(SOURCE INFORMATION)
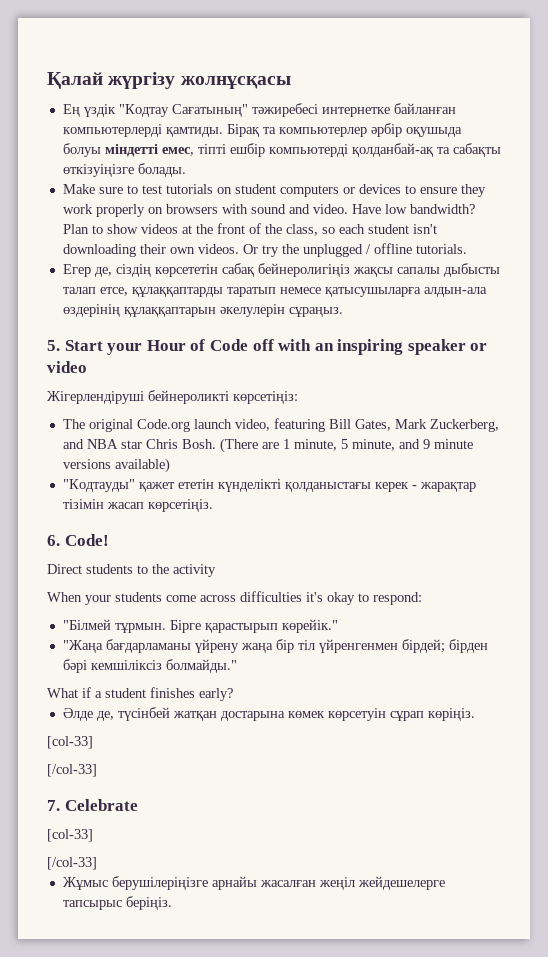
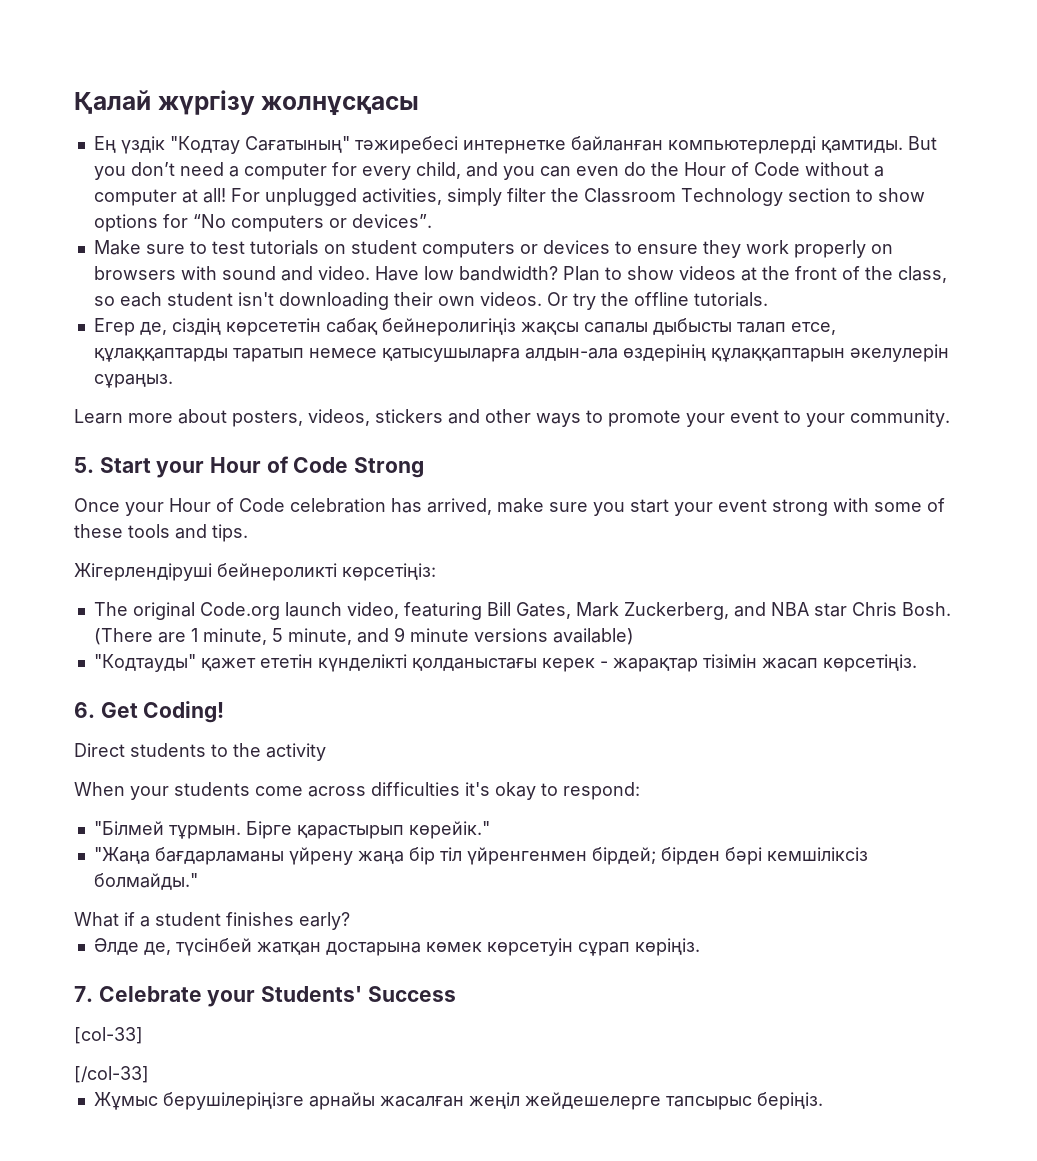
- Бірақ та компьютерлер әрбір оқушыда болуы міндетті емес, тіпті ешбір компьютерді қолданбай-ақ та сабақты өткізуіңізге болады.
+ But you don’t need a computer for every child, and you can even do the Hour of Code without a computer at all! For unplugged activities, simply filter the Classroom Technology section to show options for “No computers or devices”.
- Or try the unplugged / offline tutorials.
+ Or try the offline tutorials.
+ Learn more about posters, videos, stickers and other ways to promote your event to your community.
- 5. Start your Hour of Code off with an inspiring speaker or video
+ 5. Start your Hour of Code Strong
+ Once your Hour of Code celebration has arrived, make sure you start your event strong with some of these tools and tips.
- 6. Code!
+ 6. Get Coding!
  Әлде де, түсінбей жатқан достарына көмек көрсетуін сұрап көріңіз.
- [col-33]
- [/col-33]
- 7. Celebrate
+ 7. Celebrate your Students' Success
(End SOURCE INFORMATION)
Every line of the data above that includes "offline" should be listed.

- Or try the unplugged / offline tutorials.
+ Or try the offline tutorials.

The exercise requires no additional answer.